When I started writing my second book, “Principles of Applied Stupidity,” I must confess to you, I wasn’t really conscious of what I was trying to do. The things I was discussing in the book were so taboo that I really just saw the subject matter as fodder for humor. All humor is based on some kind of anxiety, and the fear of “looking stupid” is tremendous and universal.
So for this post anyway, let me change the title of the book to “Principles of Applied Vulnerability.” I had to use the word “stupidity” in the title in order to acknowledge the tremendous we fear we have regarding the exposure of our own imperfections.
For those who have not read it, in the book I explain how things normally thought of as “wrong,” “incorrect,” or just very embarrassing, especially in the environment of a classroom, can actually get you a marvelous result. Just a few examples:
Mastery begins with saying “I don’t know.”
The dumber you look, the more stuff people will tell you.
Demonstrations of incompetence inspire greater creativity and confidence in others.
Of course, you can’t use the power of displaying vulnerability if you’re too ashamed of it to let anyone see it to begin with. And we are so proud of ourselves when we come up with ways to conceal it that our egos blind us to the error of our ways.
When we talk about “feeling stupid,” what we really mean is feeling somehow ashamed, embarrassed, inferior, or disapproved of. The word “stupid” is a statement of condemnation. By condemning our own imperfect selves, this is part of the process of numbing up the pain we are feeling. It fixes a state of disconnection, by putting us in a sort of state of connection with the other people that we think are disapproving of us. “Look, I disapprove of myself too, I’m one of the gang.”
One of the greatest benefits I derived from all my “arts education” (that is to say, pushing myself to play an instrument at a professional level) was developing both vocabulary and acceptance regarding my emotional vulnerability. All I learned in public school was how to suppress it. But my greatest power in connecting with customers and my audiences comes directly from my willingness to expose myself to that potential hurt. If I don’t do that, I’m trusting neither myself nor the audience, and when the audience senses that fear and mistrust, they don’t react well.
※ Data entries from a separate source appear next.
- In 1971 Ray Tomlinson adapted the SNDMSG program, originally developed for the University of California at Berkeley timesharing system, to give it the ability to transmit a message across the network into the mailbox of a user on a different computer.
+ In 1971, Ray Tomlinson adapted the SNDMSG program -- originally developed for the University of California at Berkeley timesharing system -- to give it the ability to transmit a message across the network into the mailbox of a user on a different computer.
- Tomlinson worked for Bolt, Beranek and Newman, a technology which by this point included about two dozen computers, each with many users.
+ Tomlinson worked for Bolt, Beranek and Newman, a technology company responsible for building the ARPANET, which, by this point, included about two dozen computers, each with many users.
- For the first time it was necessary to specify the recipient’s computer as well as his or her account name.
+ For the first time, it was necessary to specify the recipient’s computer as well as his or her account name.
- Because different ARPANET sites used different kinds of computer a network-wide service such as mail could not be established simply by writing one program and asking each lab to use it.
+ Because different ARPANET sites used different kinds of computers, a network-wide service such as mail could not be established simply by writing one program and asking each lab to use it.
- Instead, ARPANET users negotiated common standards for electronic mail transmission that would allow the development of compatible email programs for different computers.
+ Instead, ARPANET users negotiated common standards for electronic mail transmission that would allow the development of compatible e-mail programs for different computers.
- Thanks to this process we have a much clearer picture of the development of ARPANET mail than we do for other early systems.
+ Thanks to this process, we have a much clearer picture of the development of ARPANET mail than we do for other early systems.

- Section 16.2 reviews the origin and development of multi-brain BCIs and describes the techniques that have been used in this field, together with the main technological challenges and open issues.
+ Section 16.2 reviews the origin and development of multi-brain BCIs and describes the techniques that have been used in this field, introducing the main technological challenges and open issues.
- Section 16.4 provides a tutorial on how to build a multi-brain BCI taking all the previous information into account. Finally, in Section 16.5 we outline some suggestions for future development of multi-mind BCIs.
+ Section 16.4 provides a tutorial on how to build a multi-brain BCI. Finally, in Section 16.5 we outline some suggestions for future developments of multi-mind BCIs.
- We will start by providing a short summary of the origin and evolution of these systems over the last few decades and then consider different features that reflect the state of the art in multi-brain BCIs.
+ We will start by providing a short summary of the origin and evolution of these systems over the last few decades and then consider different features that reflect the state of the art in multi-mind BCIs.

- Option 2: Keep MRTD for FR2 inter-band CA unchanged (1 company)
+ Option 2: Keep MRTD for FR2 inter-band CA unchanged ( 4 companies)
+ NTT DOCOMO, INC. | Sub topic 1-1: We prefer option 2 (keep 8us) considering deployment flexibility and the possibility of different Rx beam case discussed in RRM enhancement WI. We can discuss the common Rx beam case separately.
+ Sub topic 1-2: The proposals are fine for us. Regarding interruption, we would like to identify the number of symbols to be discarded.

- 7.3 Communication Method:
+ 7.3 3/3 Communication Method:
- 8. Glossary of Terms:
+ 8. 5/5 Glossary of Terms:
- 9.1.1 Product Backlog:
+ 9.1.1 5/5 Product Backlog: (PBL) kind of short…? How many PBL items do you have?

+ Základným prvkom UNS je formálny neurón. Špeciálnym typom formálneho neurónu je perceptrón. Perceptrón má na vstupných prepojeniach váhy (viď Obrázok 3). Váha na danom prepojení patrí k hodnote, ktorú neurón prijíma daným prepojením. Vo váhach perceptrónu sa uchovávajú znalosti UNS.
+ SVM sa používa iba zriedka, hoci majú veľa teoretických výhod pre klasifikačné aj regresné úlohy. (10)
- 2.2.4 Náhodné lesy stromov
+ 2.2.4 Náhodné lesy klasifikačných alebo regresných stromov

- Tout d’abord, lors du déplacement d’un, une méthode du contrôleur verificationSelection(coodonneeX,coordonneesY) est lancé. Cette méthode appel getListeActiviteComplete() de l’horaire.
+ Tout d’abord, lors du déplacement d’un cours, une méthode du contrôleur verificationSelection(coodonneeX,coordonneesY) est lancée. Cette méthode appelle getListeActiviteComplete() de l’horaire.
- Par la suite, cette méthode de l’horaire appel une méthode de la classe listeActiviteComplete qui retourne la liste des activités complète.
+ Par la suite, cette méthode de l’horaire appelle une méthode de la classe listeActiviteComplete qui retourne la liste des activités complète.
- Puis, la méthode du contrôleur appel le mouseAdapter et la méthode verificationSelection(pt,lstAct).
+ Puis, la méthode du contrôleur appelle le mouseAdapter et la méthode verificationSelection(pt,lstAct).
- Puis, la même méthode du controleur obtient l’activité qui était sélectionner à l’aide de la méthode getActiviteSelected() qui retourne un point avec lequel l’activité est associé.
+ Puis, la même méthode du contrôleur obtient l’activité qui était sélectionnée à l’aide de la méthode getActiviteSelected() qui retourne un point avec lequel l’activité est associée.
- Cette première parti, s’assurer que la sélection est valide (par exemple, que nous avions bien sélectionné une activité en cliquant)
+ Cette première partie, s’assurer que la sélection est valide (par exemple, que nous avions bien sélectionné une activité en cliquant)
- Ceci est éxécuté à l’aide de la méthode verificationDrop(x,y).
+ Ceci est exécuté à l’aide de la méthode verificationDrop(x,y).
I don’t want to hit this too hard, but it’s becoming pretty obvious to me that the suppression of vulnerability is done on a fairly broad systematic level. One can make the argument that a certain amount of this is essential in running global civilization, but to me, to suppress this aspect of ourselves (instead of actively accepting it and managing it) is to suppress the meaning and purpose of living. I just can’t agree with it.